Key Laboratory of Breeding Biotechnology and Sustainable Aquaculture, Institute of Hydrobiology, The Innovative Academy of Seed Design, Hubei Hongshan Laboratory, Guangdong Laboratory for Lingnan Modern Agriculture, Chinese Academy of Sciences, Wuhan, 430072, China.
Academy for Advanced Interdisciplinary Studies, Peking University, Beijing, 100871, China.
Sci Data. 2024 Jun 22;11(1):675. doi: 10.1038/s41597-024-03495-7.
The greater amberjack is a very important fishery species with high commercial value, and it is distributed worldwide. Transcriptome-based studies on S. dumerili have been limited by an inadequate reference genome and a lack of well-annotated full-length transcripts. In this study, a total of 12 tissues from juvenile and adult fish both sexes were collected for next-generation RNA sequencing (RNA-seq) and full-length isoform sequencing (Iso-seq). For Iso-seq, a total of 163,218, 149,716, and 189,169 high-quality unique transcript sequences were obtained, with an N50 of 5,441, 5,255, and 5,939, from juvenile, adult male and adult female S. dumerili, respectively. We integrated the Iso-seq and RNA-seq data to construct a comprehensive gene annotation and systematically profiled the dynamics of gene expression across the 12 tissues. Our gene models had greater detail and accuracy than those from NCBI and Ensembl, with more precise polyA locations. These resources serve as a foundation for functional genomic studies and provide valuable insights into the molecular mechanisms underlying the development, reproduction and commercial traits of amberjack.

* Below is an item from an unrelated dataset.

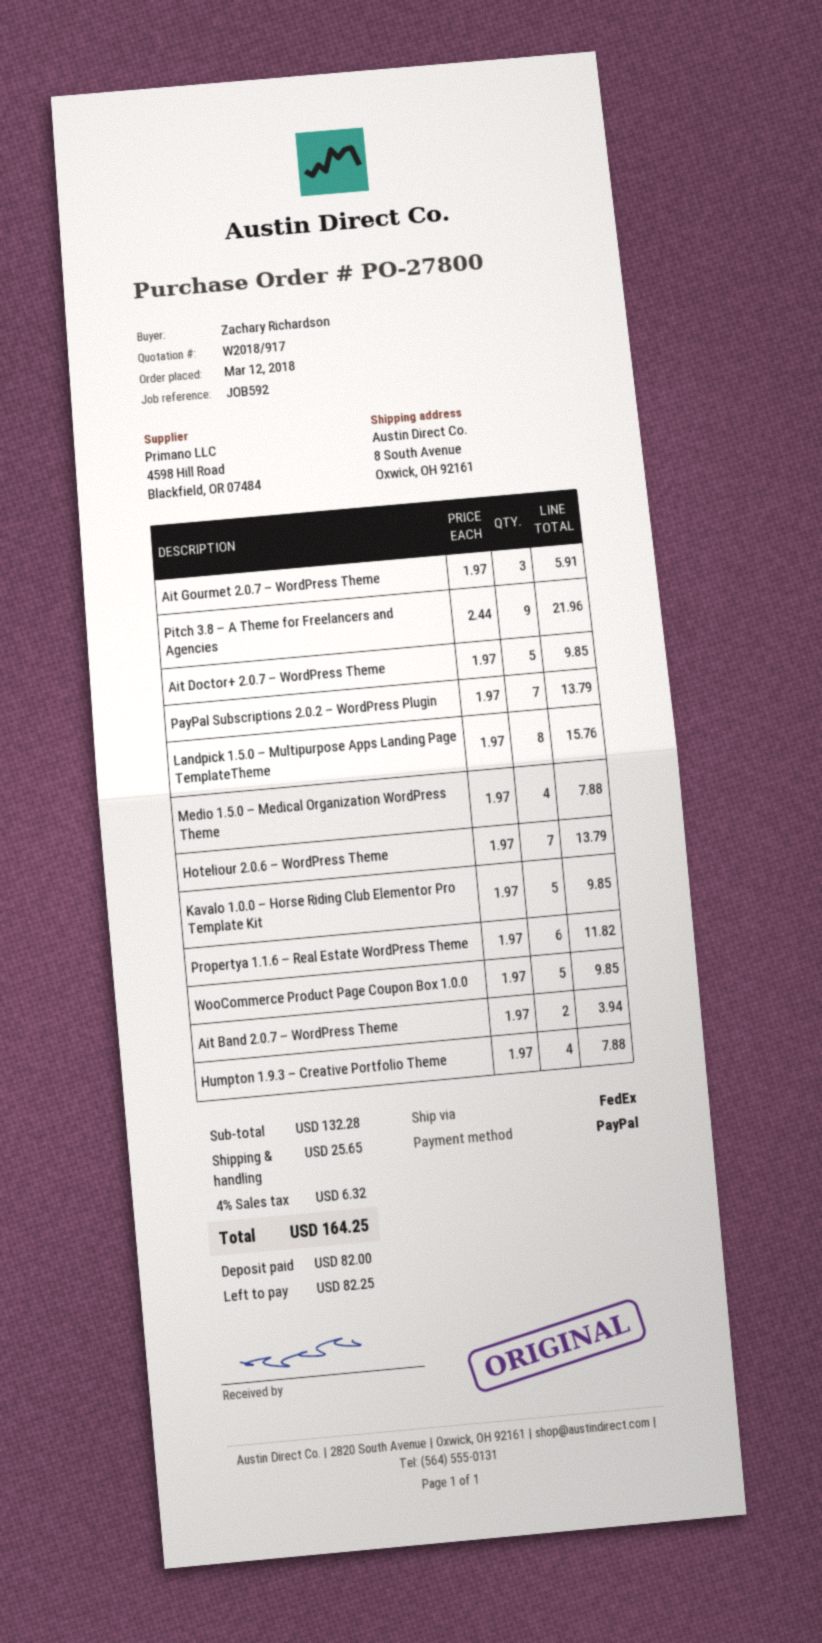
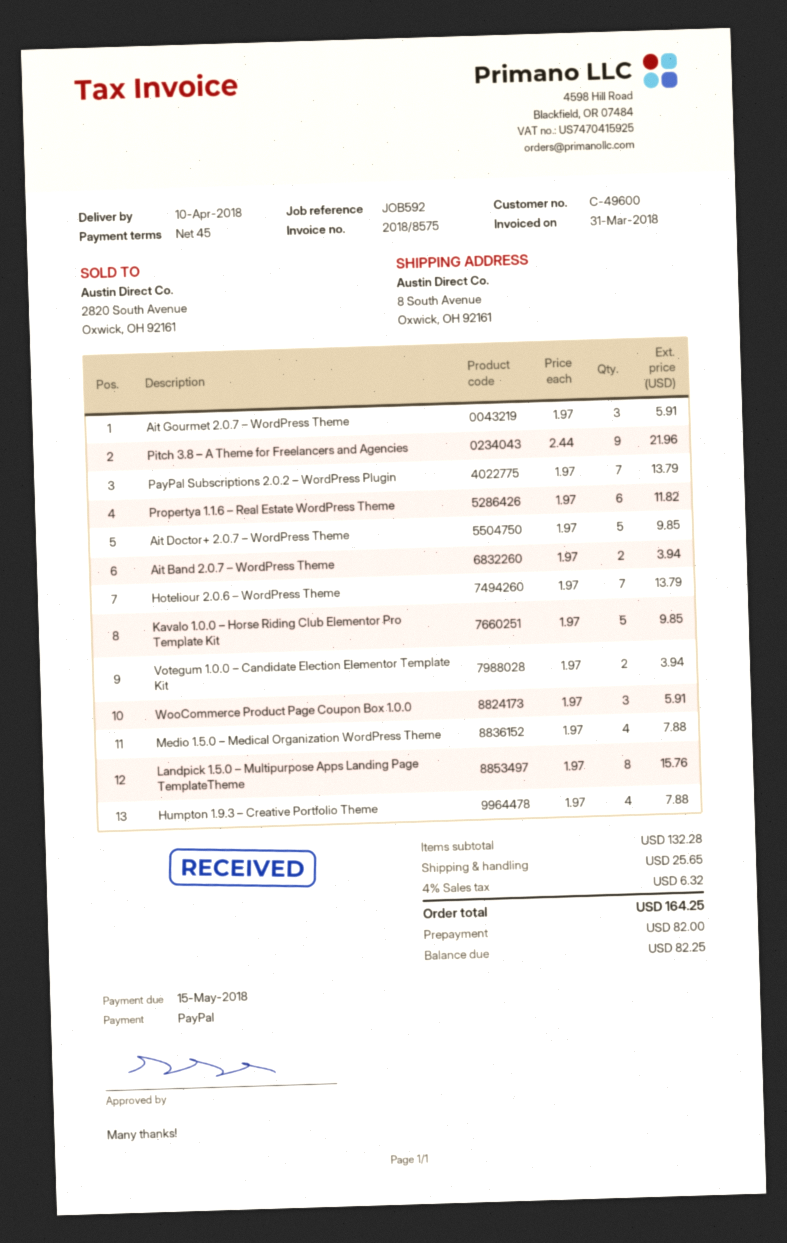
WooCommerce Product Page Coupon Box 1.0.0: 5 x 1.97 = 9.85 -> 3 x 1.97 = 5.91
Votegum 1.0.0 – Candidate Election Elementor Template Kit: none -> 2 x 1.97 = 3.94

大菱鲆是一种具有重要商业价值的渔业物种,分布于世界各地。由于缺乏充分注释的全长转录本和不完善的参考基因组,基于转录组的 S. dumerili 研究受到限制。在这项研究中,我们从幼鱼和成年雌雄鱼的 12 种组织中采集了下一代 RNA 测序(RNA-seq)和全长异构体测序(Iso-seq)的数据。对于 Iso-seq,我们分别从幼鱼、成年雄鱼和成年雌鱼中获得了总计 163,218,149、149,716 和 189,169 条高质量的独特转录序列,N50 值分别为 5,441、5,255 和 5,939。我们整合了 Iso-seq 和 RNA-seq 数据,构建了一个全面的基因注释,并系统地分析了 12 种组织中的基因表达动态。我们的基因模型比 NCBI 和 Ensembl 的更详细、更准确,具有更精确的 polyA 位置。这些资源为功能基因组学研究提供了基础,并为大菱鲆的发育、繁殖和商业性状的分子机制提供了有价值的见解。